(ブルームバーグ): バイデン米大統領は9日、ホワイトハウスで演説し、全ての連邦政府職員と契約職員・請負業者、医療関係者に新型コロナウイルスワクチン接種を義務付けると発表した。また一定規模以上の民間企業にワクチン接種ないし検査を義務化する新たな規則を政権が発令することも明らかにした。

  バイデン政権は、なお多くの人々がワクチン接種に抵抗する中で歯止めがかからないデルタ株の感染拡大に対処するため、新たな措置に踏み切る。このルールに従わない場合、連邦職員は解雇、民間企業の経営者は制裁金の処分が科される可能性があるとした。

  バイデン大統領は「これは自由ないし個人の選択の問題ではない。あなた自身や周囲の人々、同僚、そしてあなたが大切に思う人、愛する人を守るということだ。大統領としての私の仕事は全ての米国民を守ることだ」と述べ、接種の選択の自由を主張する共和党知事らを批判した。

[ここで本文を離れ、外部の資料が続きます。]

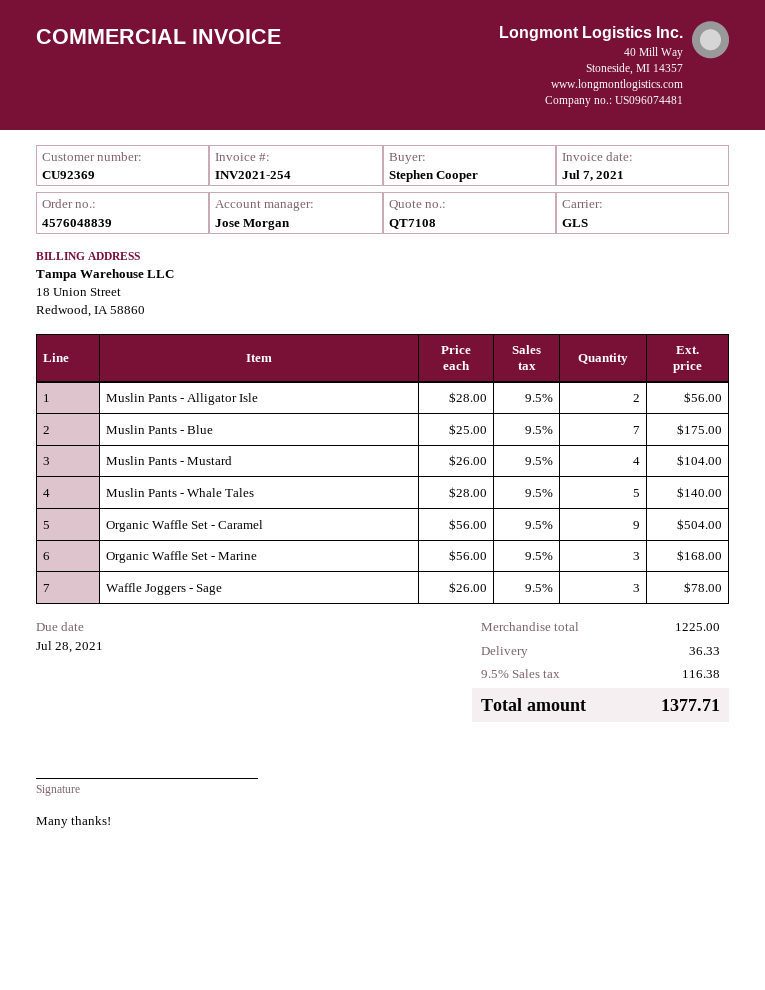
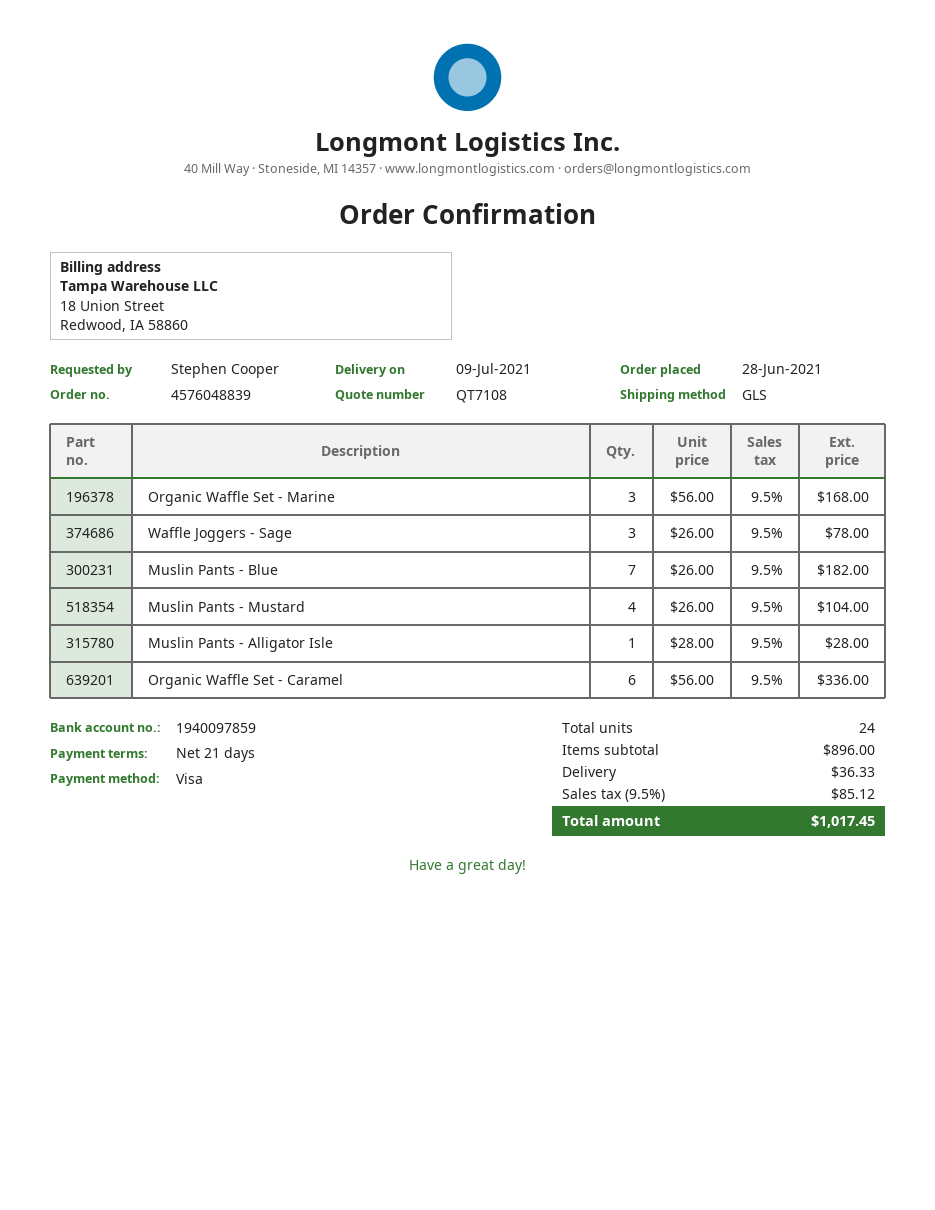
Muslin Pants - Alligator Isle: 2 x 28.00 = 56.00 -> 1 x 28.00 = 28.00
Muslin Pants - Blue: 7 x 25.00 = 175.00 -> 7 x 26.00 = 182.00
Muslin Pants - Whale Tales: 5 x 28.00 = 140.00 -> none
Organic Waffle Set - Caramel: 9 x 56.00 = 504.00 -> 6 x 56.00 = 336.00
subtotal: 1225.00 -> 896.00
tax: 9.5% = 116.38 -> 9.5% = 85.12
total: 1377.71 -> 1017.45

  連邦職員のワクチン接種義務化には労働組合などの外部団体が反発する可能性がある。また一部の大企業は既にワクチン接種・検査を義務化しているものの、経済団体は同ルールに反対する公算が大きい。

  大統領の指示を受け、米労働省の職業安全衛生管理局(OSHA)は新たなルールの策定に取り掛かる。従業員100人以上の企業はスタッフのワクチン接種や毎週の検査の義務化と、接種のための有給休暇付与が求められる見通しだ。

  当局者によると、ルールを順守しない企業経営者には違反1件につき約1万4000ドル(約154万円)の制裁金が科される可能性があり、数週間以内に発効する見込みという。

  バイデン政権の新たな方針に基づき、これまで介護施設職員に限定していた接種義務の対象は1700万人を超える医療関係者に広がる。

  大統領はさらに各州に対し全ての学校でワクチン接種を義務付けるよう求め、大型娯楽施設にも利用者の接種証明ないし陰性証明の義務化を促す。